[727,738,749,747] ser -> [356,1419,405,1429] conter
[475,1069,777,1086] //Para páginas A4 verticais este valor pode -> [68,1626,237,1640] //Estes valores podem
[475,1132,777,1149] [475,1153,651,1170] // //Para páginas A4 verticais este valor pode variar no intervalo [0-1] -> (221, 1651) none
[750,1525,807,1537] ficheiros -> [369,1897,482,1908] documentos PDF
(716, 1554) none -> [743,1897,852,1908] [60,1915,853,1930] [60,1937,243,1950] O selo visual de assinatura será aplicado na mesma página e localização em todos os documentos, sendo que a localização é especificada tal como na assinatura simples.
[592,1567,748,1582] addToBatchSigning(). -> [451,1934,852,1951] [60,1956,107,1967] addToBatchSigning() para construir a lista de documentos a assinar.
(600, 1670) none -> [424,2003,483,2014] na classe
============================================================
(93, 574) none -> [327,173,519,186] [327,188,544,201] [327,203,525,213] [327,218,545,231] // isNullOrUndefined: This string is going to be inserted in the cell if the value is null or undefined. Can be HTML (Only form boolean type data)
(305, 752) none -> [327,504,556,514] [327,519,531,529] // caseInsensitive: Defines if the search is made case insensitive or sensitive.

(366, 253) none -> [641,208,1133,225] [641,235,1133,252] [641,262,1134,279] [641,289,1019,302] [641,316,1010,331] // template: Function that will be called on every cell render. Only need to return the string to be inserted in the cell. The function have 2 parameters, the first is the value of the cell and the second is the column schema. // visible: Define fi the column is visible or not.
============================================================
Reproduce, word for word and in full, only the lines above that start at the line with "[592,1567,748,1582] addToBatchSigning(). ->" and run through the line with "(600, 1670) none", both ends included.

Answer section:
[592,1567,748,1582] addToBatchSigning(). -> [451,1934,852,1951] [60,1956,107,1967] addToBatchSigning() para construir a lista de documentos a assinar.
(600, 1670) none -> [424,2003,483,2014] na classe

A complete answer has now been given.